+++ INPUT DATA +++

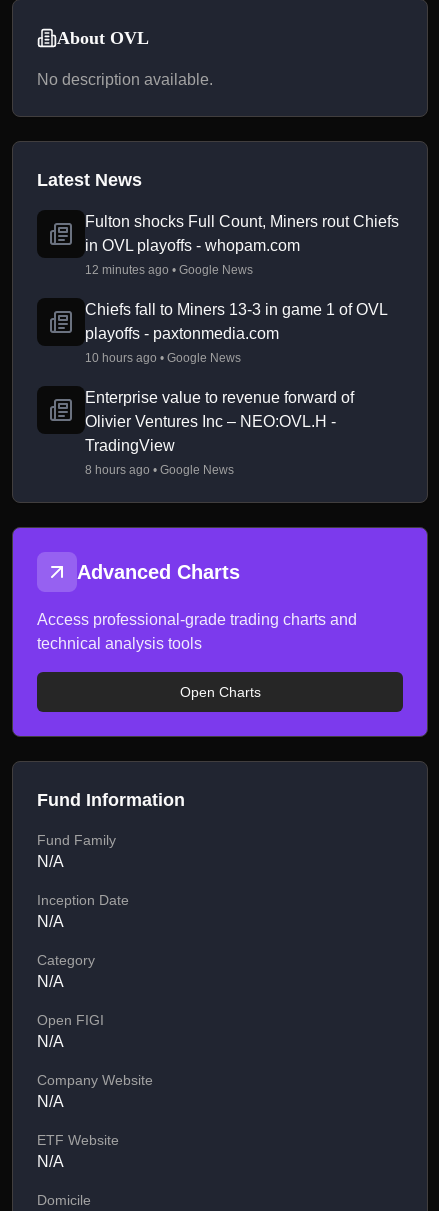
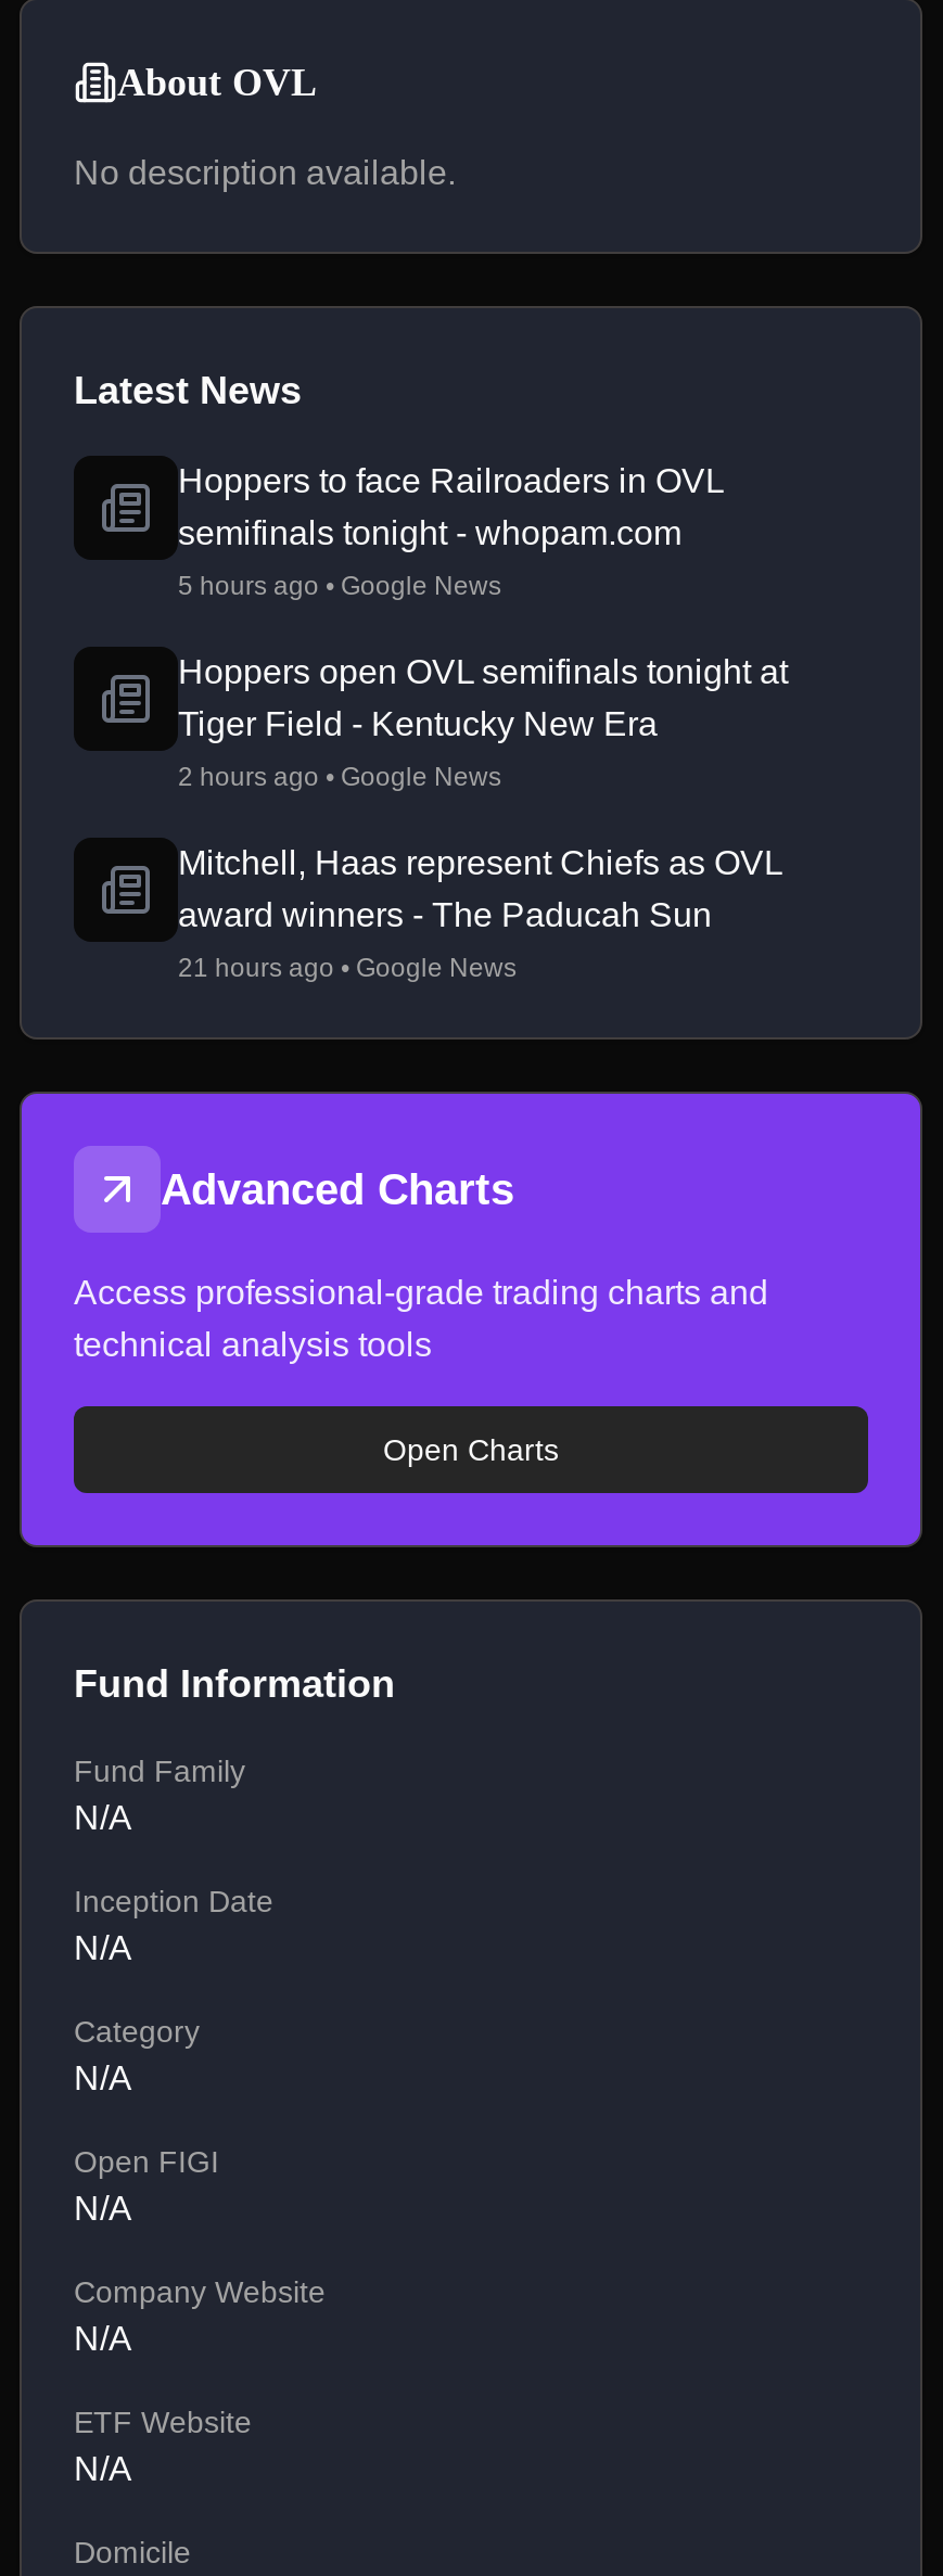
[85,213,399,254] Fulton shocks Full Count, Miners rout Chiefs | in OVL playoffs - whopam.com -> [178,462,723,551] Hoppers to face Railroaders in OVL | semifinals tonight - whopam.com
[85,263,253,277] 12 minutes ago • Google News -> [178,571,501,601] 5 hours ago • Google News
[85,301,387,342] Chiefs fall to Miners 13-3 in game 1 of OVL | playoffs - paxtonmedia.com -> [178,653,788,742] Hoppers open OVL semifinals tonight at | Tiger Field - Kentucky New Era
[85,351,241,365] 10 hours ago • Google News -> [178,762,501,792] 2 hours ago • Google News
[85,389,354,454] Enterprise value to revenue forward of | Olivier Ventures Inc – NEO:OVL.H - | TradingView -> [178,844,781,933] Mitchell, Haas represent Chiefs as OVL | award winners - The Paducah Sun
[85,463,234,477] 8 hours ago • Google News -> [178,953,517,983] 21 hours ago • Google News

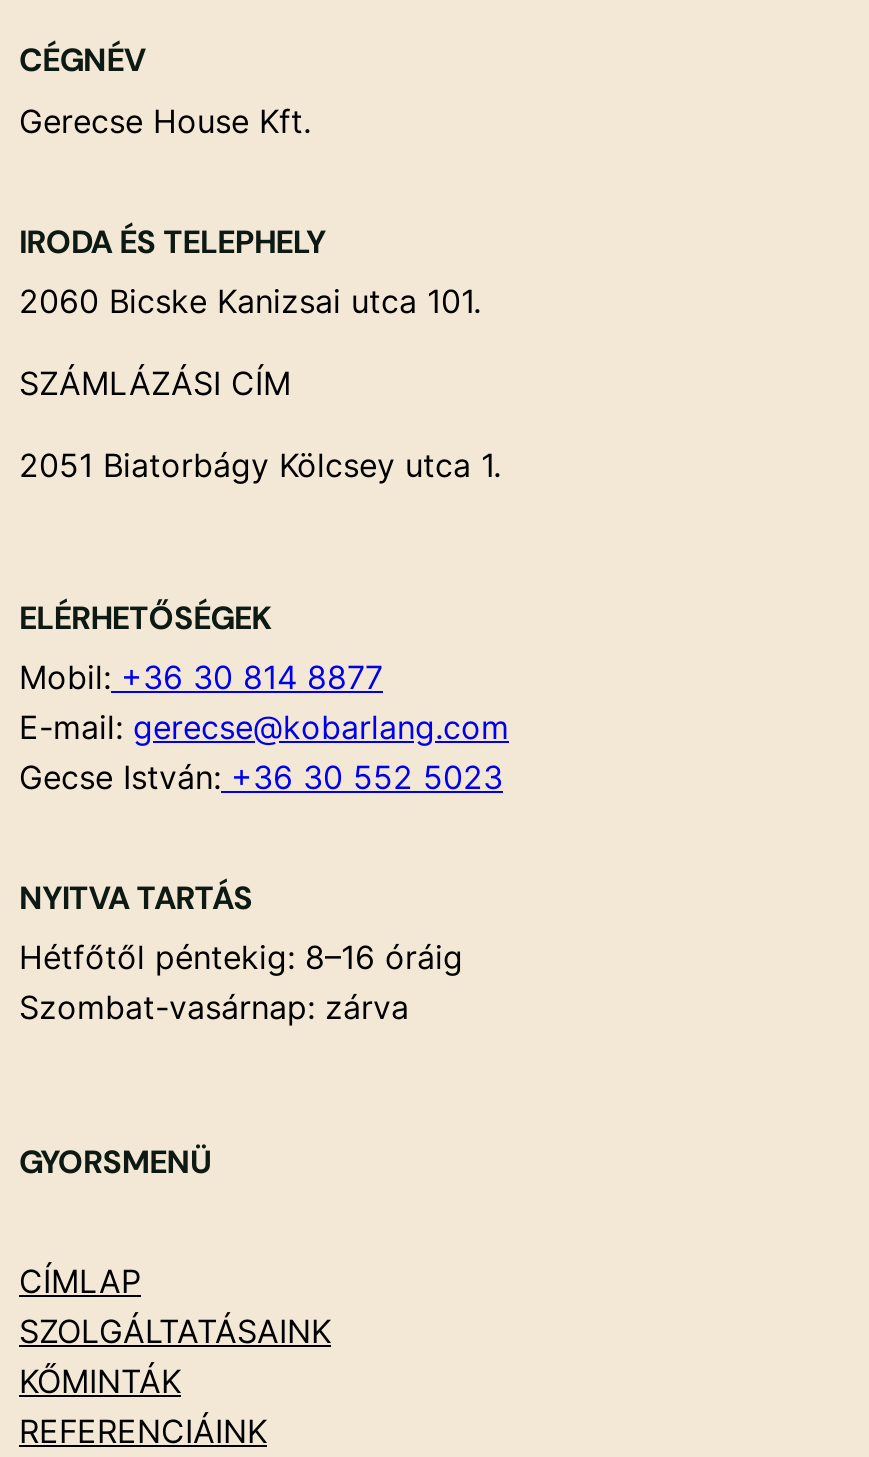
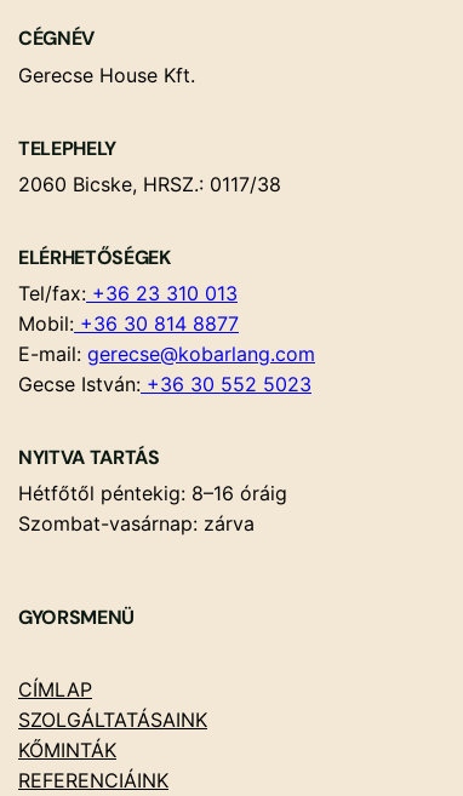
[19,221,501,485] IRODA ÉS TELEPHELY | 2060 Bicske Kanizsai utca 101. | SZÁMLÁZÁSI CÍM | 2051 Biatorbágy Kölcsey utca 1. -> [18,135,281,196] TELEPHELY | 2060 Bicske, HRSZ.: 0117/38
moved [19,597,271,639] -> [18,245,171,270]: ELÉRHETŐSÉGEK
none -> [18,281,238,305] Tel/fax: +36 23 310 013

+++

- TASK STATEMENT:
Go over the data and return every line that includes the word "hours".

- RESPONSE BOX:
[85,263,253,277] 12 minutes ago • Google News -> [178,571,501,601] 5 hours ago • Google News
[85,351,241,365] 10 hours ago • Google News -> [178,762,501,792] 2 hours ago • Google News
[85,463,234,477] 8 hours ago • Google News -> [178,953,517,983] 21 hours ago • Google News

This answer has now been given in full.